TASK BRIEF
The response should contain only those lines of the entries below that include the string "ascending".

INPUT MATERIAL
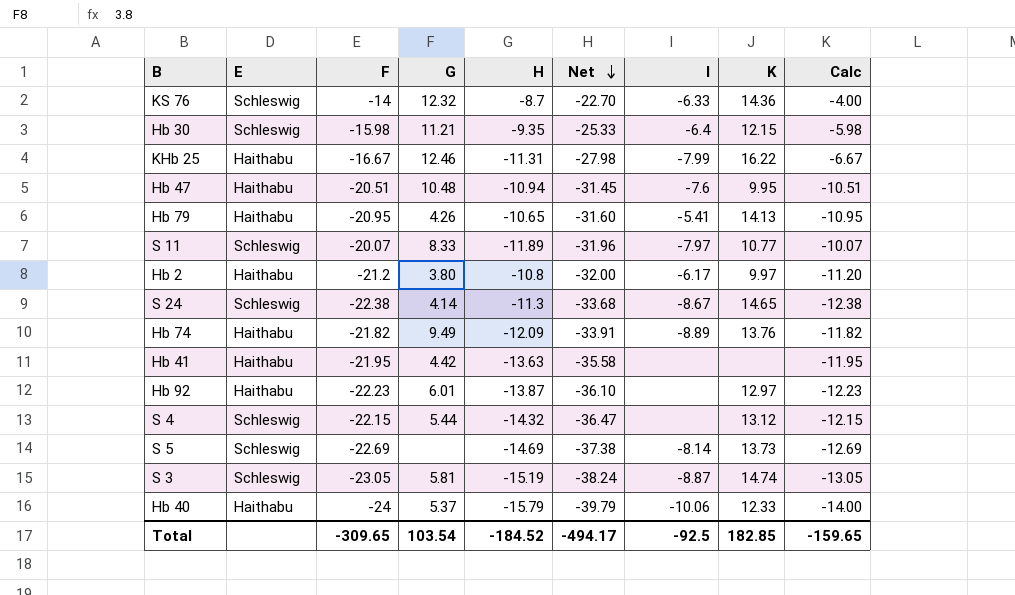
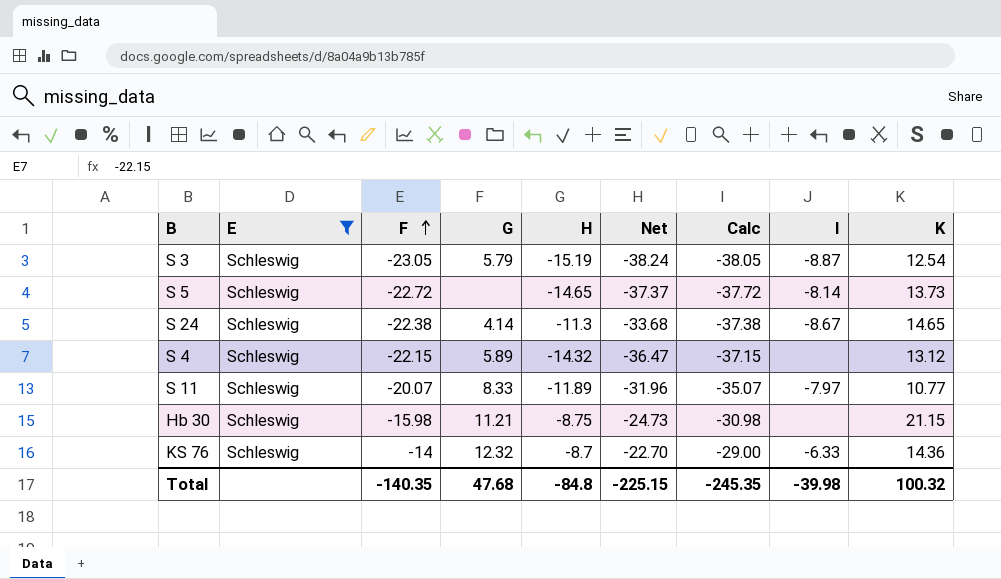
filter: none -> E = Schleswig
row order: Net descending -> F ascending
column Calc | formula: [F] + 10 -> [F] - 15
column Calc | position: 9 -> 7
S 3 | G: 5.81 -> 5.79
S 3 | K: 14.74 -> 12.54
S 5 | F: -22.69 -> -22.72
S 5 | H: -14.69 -> -14.65
S 5 | Net: -37.38 -> -37.37
S 4 | G: 5.44 -> 5.89
Hb 30 | H: -9.35 -> -8.75
Hb 30 | Net: -25.33 -> -24.73
Hb 30 | I: -6.4 -> none
Hb 30 | K: 12.15 -> 21.15
Total | F: -309.65 -> -140.35
Total | G: 103.54 -> 47.68
Total | H: -184.52 -> -84.8
Total | Net: -494.17 -> -225.15
Total | Calc: -159.65 -> -245.35
Total | I: -92.5 -> -39.98
Total | K: 182.85 -> 100.32

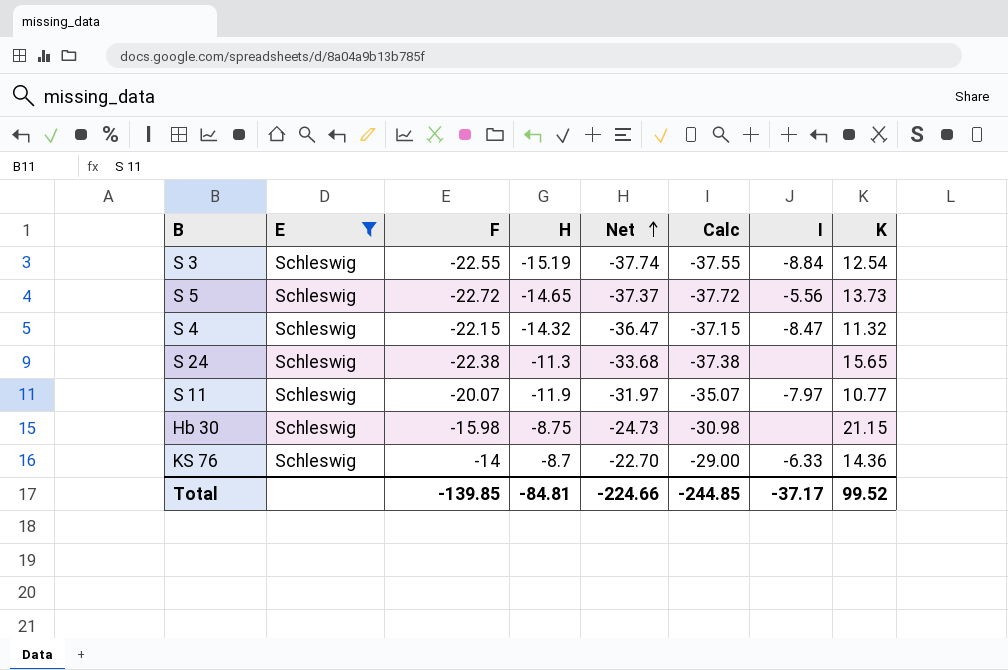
row order: F ascending -> Net ascending
column G | position: 4 -> none
S 3 | F: -23.05 -> -22.55
S 3 | Net: -38.24 -> -37.74
S 3 | Calc: -38.05 -> -37.55
S 3 | I: -8.87 -> -8.84
S 5 | I: -8.14 -> -5.56
S 4 | I: none -> -8.47
S 4 | K: 13.12 -> 11.32
S 24 | I: -8.67 -> none
S 24 | K: 14.65 -> 15.65
S 11 | H: -11.89 -> -11.9
S 11 | Net: -31.96 -> -31.97
Total | F: -140.35 -> -139.85
Total | H: -84.8 -> -84.81
Total | Net: -225.15 -> -224.66
Total | Calc: -245.35 -> -244.85
Total | I: -39.98 -> -37.17
Total | K: 100.32 -> 99.52

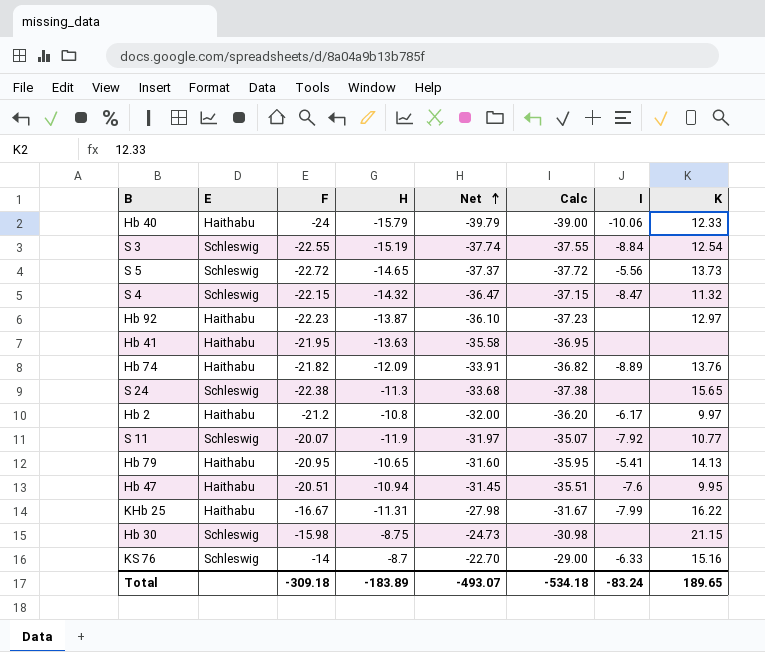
filter: E = Schleswig -> none
S 11 | I: -7.97 -> -7.92
KS 76 | K: 14.36 -> 15.16
Total | F: -139.85 -> -309.18
Total | H: -84.81 -> -183.89
Total | Net: -224.66 -> -493.07
Total | Calc: -244.85 -> -534.18
Total | I: -37.17 -> -83.24
Total | K: 99.52 -> 189.65

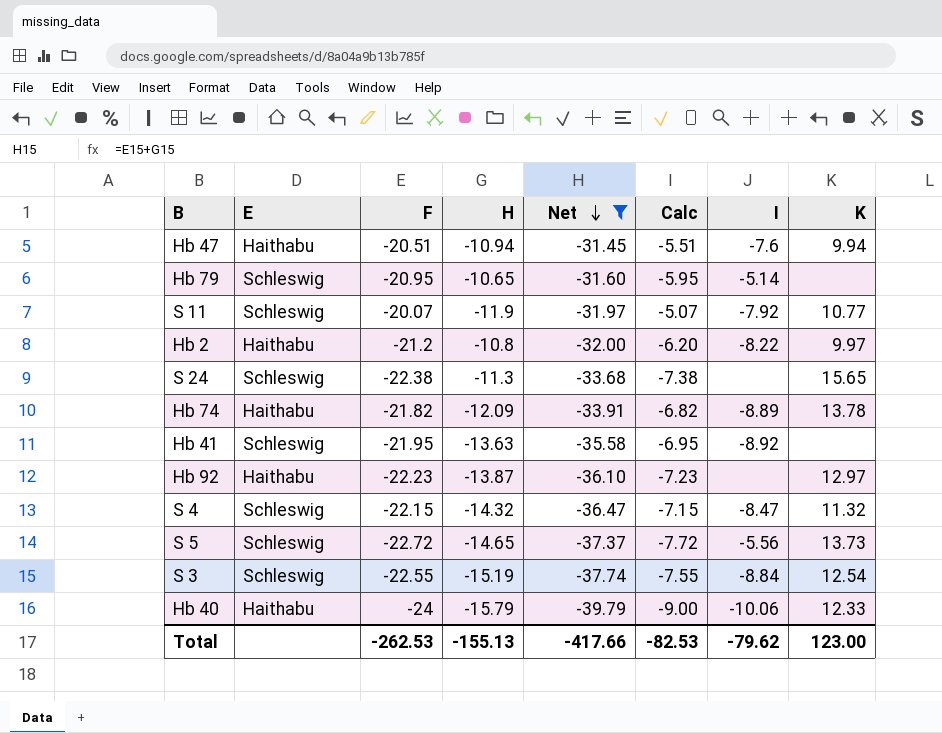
filter: none -> Net <= -31.45
row order: Net ascending -> Net descending
column Calc | formula: [F] - 15 -> [F] + 15
Hb 47 | K: 9.95 -> 9.94
Hb 79 | E: Haithabu -> Schleswig
Hb 79 | I: -5.41 -> -5.14
Hb 79 | K: 14.13 -> none
Hb 2 | I: -6.17 -> -8.22
Hb 74 | K: 13.76 -> 13.78
Hb 41 | E: Haithabu -> Schleswig
Hb 41 | I: none -> -8.92
Total | F: -309.18 -> -262.53
Total | H: -183.89 -> -155.13
Total | Net: -493.07 -> -417.66
Total | Calc: -534.18 -> -82.53
Total | I: -83.24 -> -79.62
Total | K: 189.65 -> 123.00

RESPONSE BOX
row order: Net descending -> F ascending
row order: F ascending -> Net ascending
row order: Net ascending -> Net descending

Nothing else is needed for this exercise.